== Segment start ==

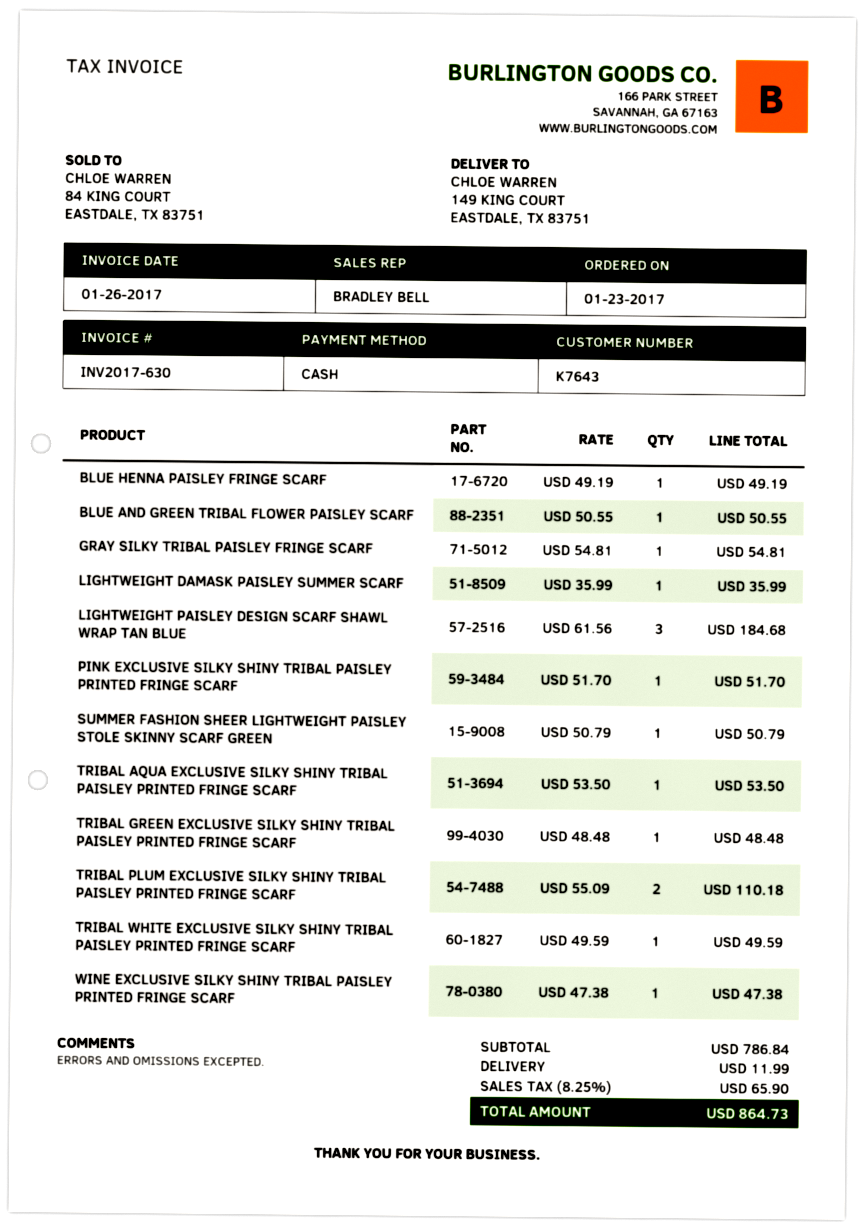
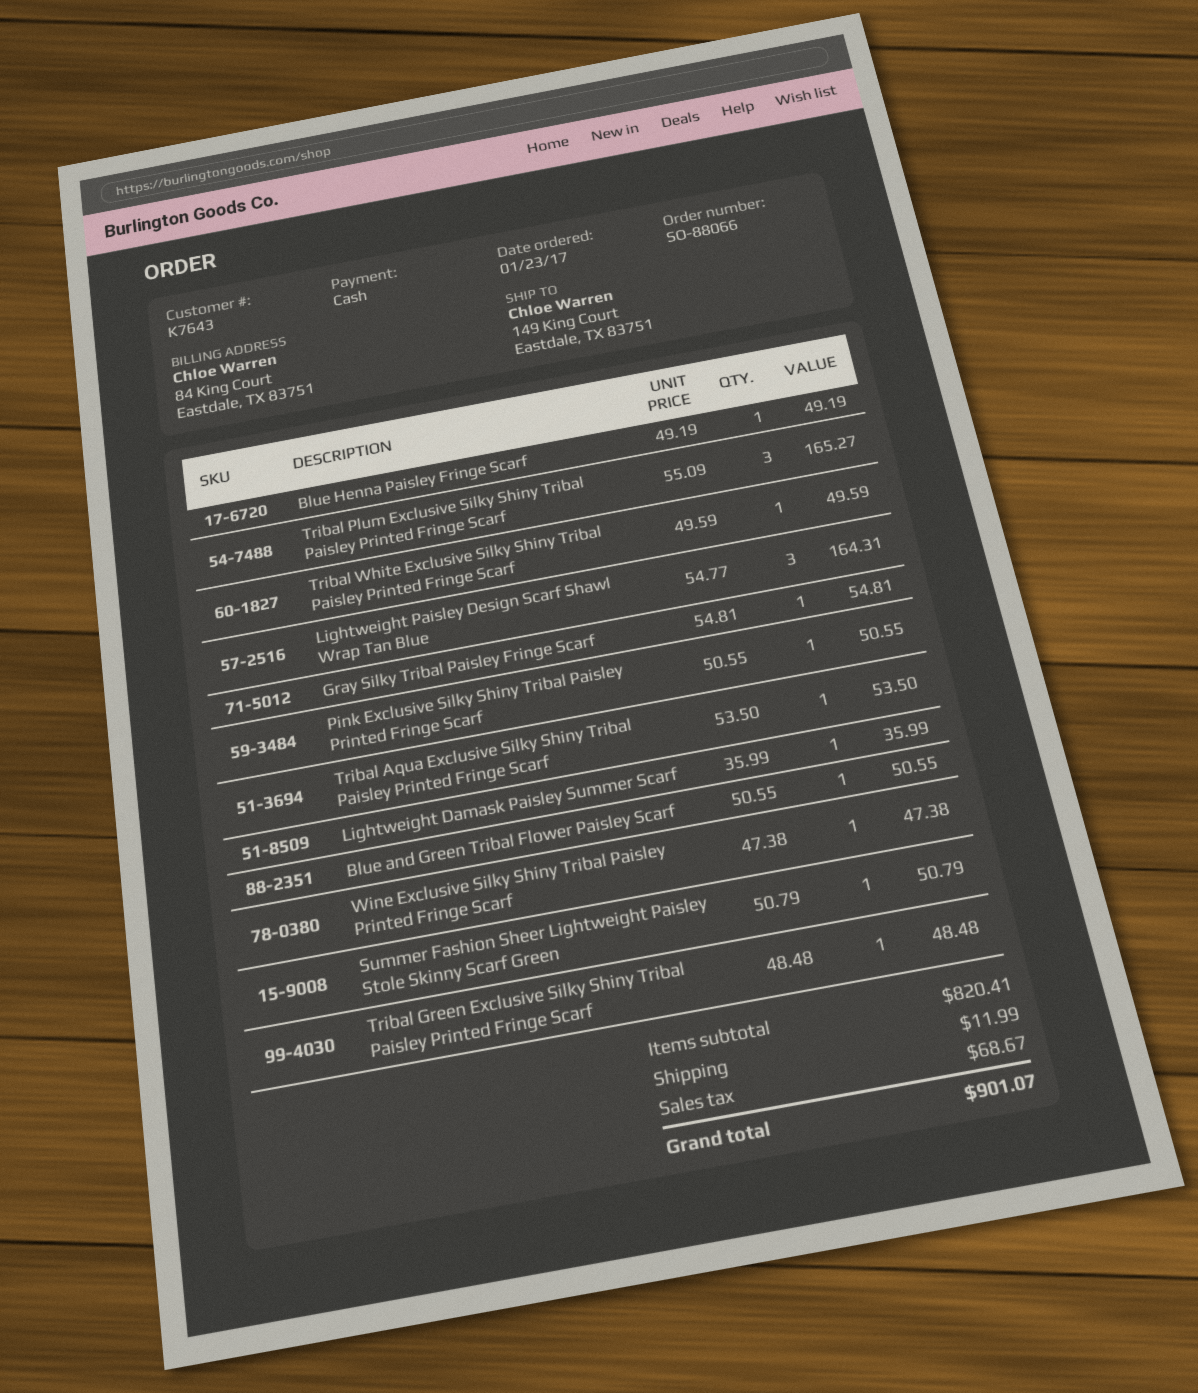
LIGHTWEIGHT PAISLEY DESIGN SCARF SHAWL WRAP TAN BLUE: 3 x 61.56 = 184.68 -> 3 x 54.77 = 164.31
PINK EXCLUSIVE SILKY SHINY TRIBAL PAISLEY PRINTED FRINGE SCARF: 1 x 51.70 = 51.70 -> 1 x 50.55 = 50.55
TRIBAL PLUM EXCLUSIVE SILKY SHINY TRIBAL PAISLEY PRINTED FRINGE SCARF: 2 x 55.09 = 110.18 -> 3 x 55.09 = 165.27
subtotal: 786.84 -> 820.41
tax: 65.90 -> 68.67
total: 864.73 -> 901.07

== Segment end ==

What you have to do
Skipping any pictures, copy the entries exactly as they appear.

Output of the exercise
LIGHTWEIGHT PAISLEY DESIGN SCARF SHAWL WRAP TAN BLUE: 3 x 61.56 = 184.68 -> 3 x 54.77 = 164.31
PINK EXCLUSIVE SILKY SHINY TRIBAL PAISLEY PRINTED FRINGE SCARF: 1 x 51.70 = 51.70 -> 1 x 50.55 = 50.55
TRIBAL PLUM EXCLUSIVE SILKY SHINY TRIBAL PAISLEY PRINTED FRINGE SCARF: 2 x 55.09 = 110.18 -> 3 x 55.09 = 165.27
subtotal: 786.84 -> 820.41
tax: 65.90 -> 68.67
total: 864.73 -> 901.07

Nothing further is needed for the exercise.